4/ Le régime indemnitaire des AFIP et des AGFIP comporte une prime dite de performance dont le niveau est déterminé au cours de l’entretien professionnel annuel.

Au titre de l’évaluation 2012 sur l’exercice 2011, cette prime a été réduite de 50 % et mise en paiement en 2013 après de nombreux atermoiements. Qu’en sera-t-il pour l’exercice 2012 ?

5/ Le statut des AGFIP prévoit les conditions dans lesquelles les AGFIP de classe normale peuvent prétendre accéder à AGFIP de 1ère classe[1].

Cet avancement de grade s'effectue au choix, par voie d’inscription sur un TA annuel établi, après avis de la CAP compétente.

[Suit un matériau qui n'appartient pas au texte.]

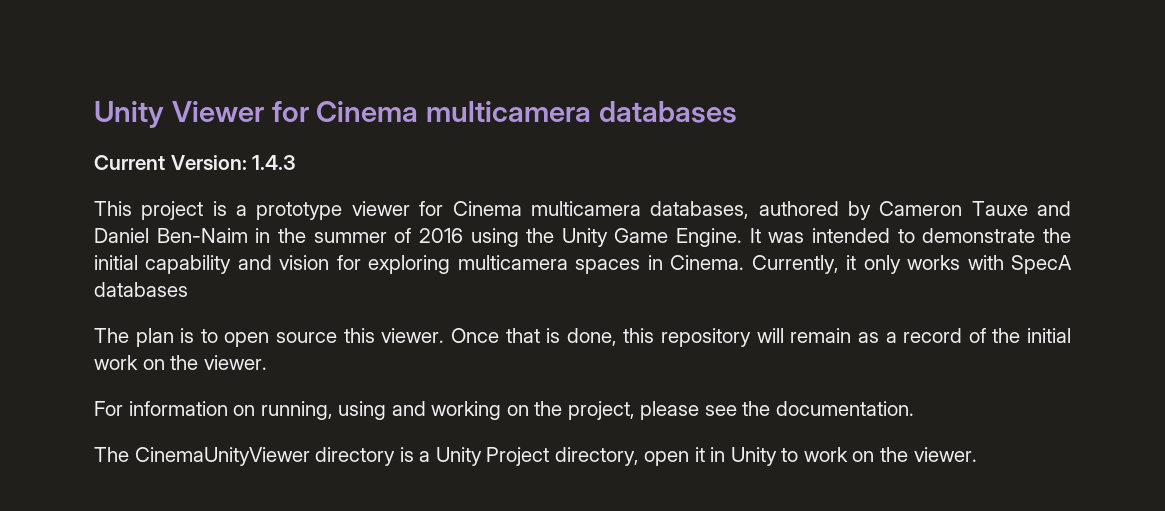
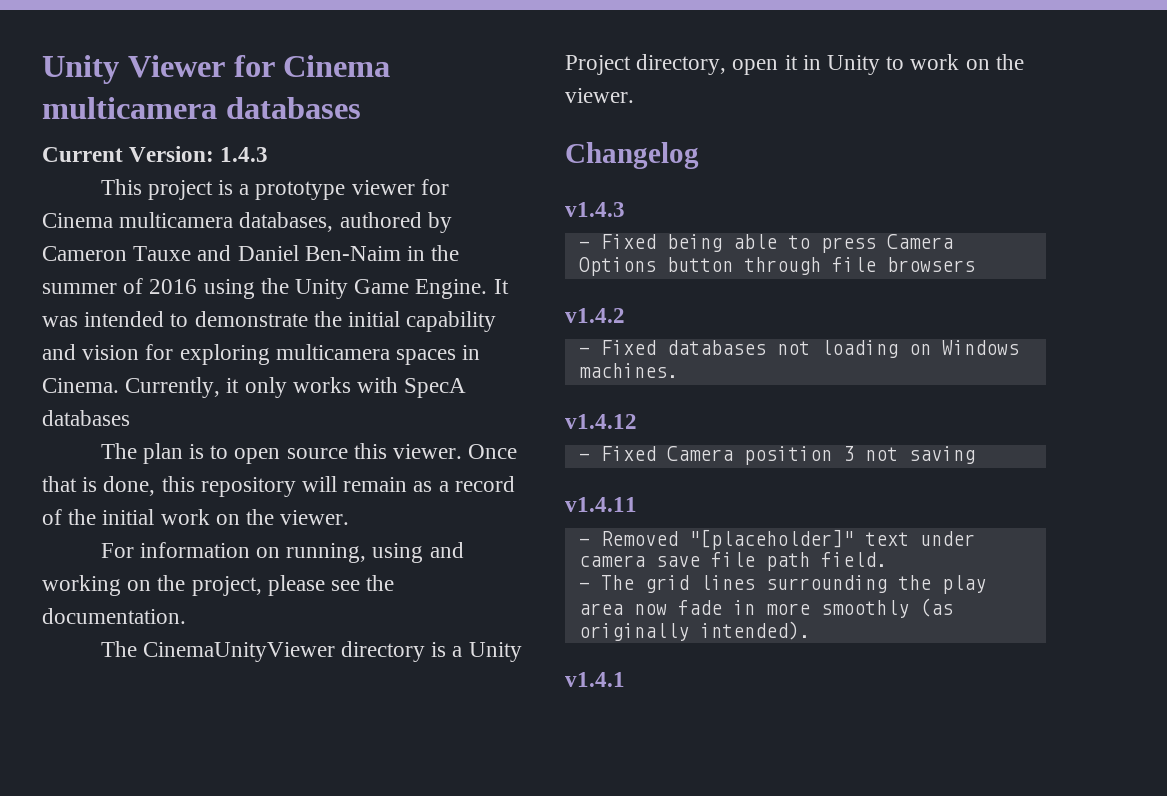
(977, 454) none -> [565,142,699,169] [565,202,625,217] [578,234,953,253] [578,257,975,276] [565,308,625,323] [578,340,1019,358] [578,363,678,378] [565,414,637,429] [578,446,975,465] [565,497,637,512] [578,529,975,550] [578,552,887,571] [578,575,986,594] [578,598,953,618] [578,621,810,641] [565,672,625,687] // Changelog // v1.4.3 // - Fixed being able to press Camera Options button through file browsers // v1.4.2 // - Fixed databases not loading on Windows machines. // v1.4.12 // - Fixed Camera position 3 not saving // v1.4.11 // - Removed "[placeholder]" text under camera save file path field. // - The grid lines surrounding the play area now fade in more smoothly (as originally intended). // v1.4.1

Pourquoi les textes ne sont-ils pas appliqués ?

6/ L’article 23 dispose que : quelle que soit la date de l’intégration dans le nouveau corps effectuée en application des articles 21 ou 22 du présent décret, les agents titulaires d’un même grade et détenant la même ancienneté dans ce grade à la date d’effet du présent décret ne peuvent se trouver classés à des niveaux différents au sein de leur grade d’intégration à l’issue du processus d’intégration.

Depuis maintenant plusieurs mois, il nous est indiqué que les travaux en la matière ont été conduits à leur terme. Pourquoi la mise en œuvre de cet article n’est pas effective dans les mouvements de cadres ?

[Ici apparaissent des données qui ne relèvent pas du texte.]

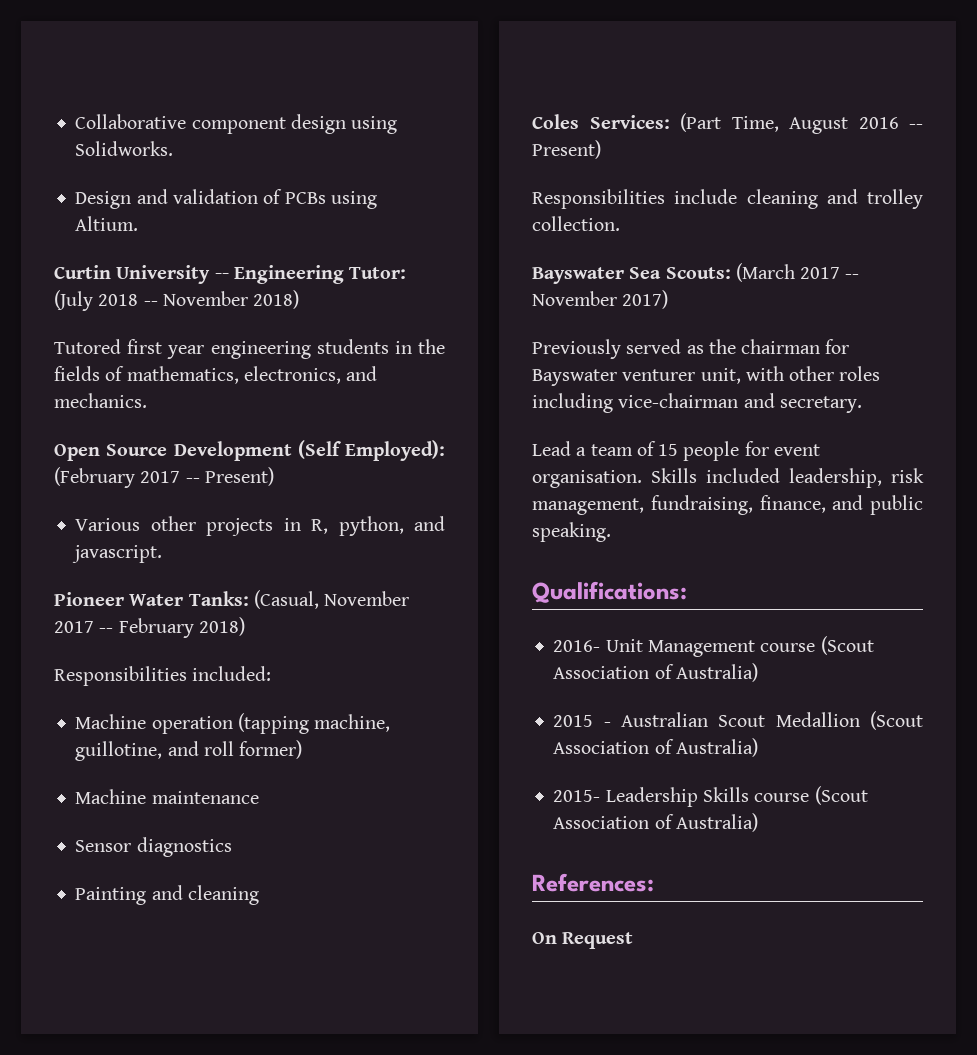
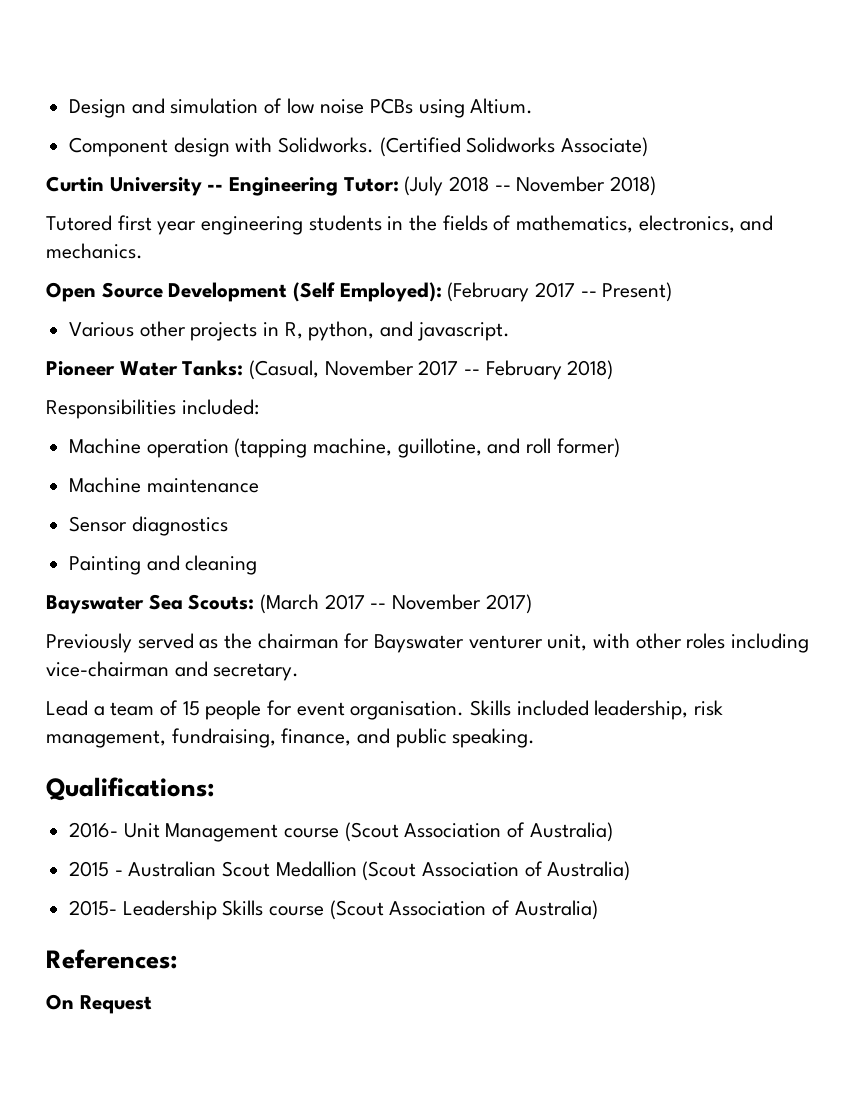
[75,114,398,134] [75,141,174,156] [75,189,377,209] [75,216,139,231] Collaborative component design using Solidworks. // Design and validation of PCBs using Altium. -> [69,98,534,118] [69,137,649,157] Design and simulation of low noise PCBs using Altium. // Component design with Solidworks. (Certified Solidworks Associate)
[532,113,923,134] [532,140,601,159] [532,189,923,209] [532,216,620,231] // Coles Services: (Part Time, August 2016 -- Present) // Responsibilities include cleaning and trolley collection. -> (258, 565) none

La période de fusion étant terminée, il est temps désormais d’engager une réflexion et la concertation qui doit l’accompagner, sur les parcours de carrière de chaque grade pour donner enfin de la visibilité aux cadres

 

[1] Pour mémoire : l’article 17 du décret n° 2009-08 du 20/02/2009 prévoit la possibilité d'être nommé administrateur général des finances publiques de 1ère classe pour cinq dixièmes (50%) des nominations parmi les administrateurs généraux des finances publiques de classe normale ayant atteint le 3ème échelon (art 8 du décret n°2009-208).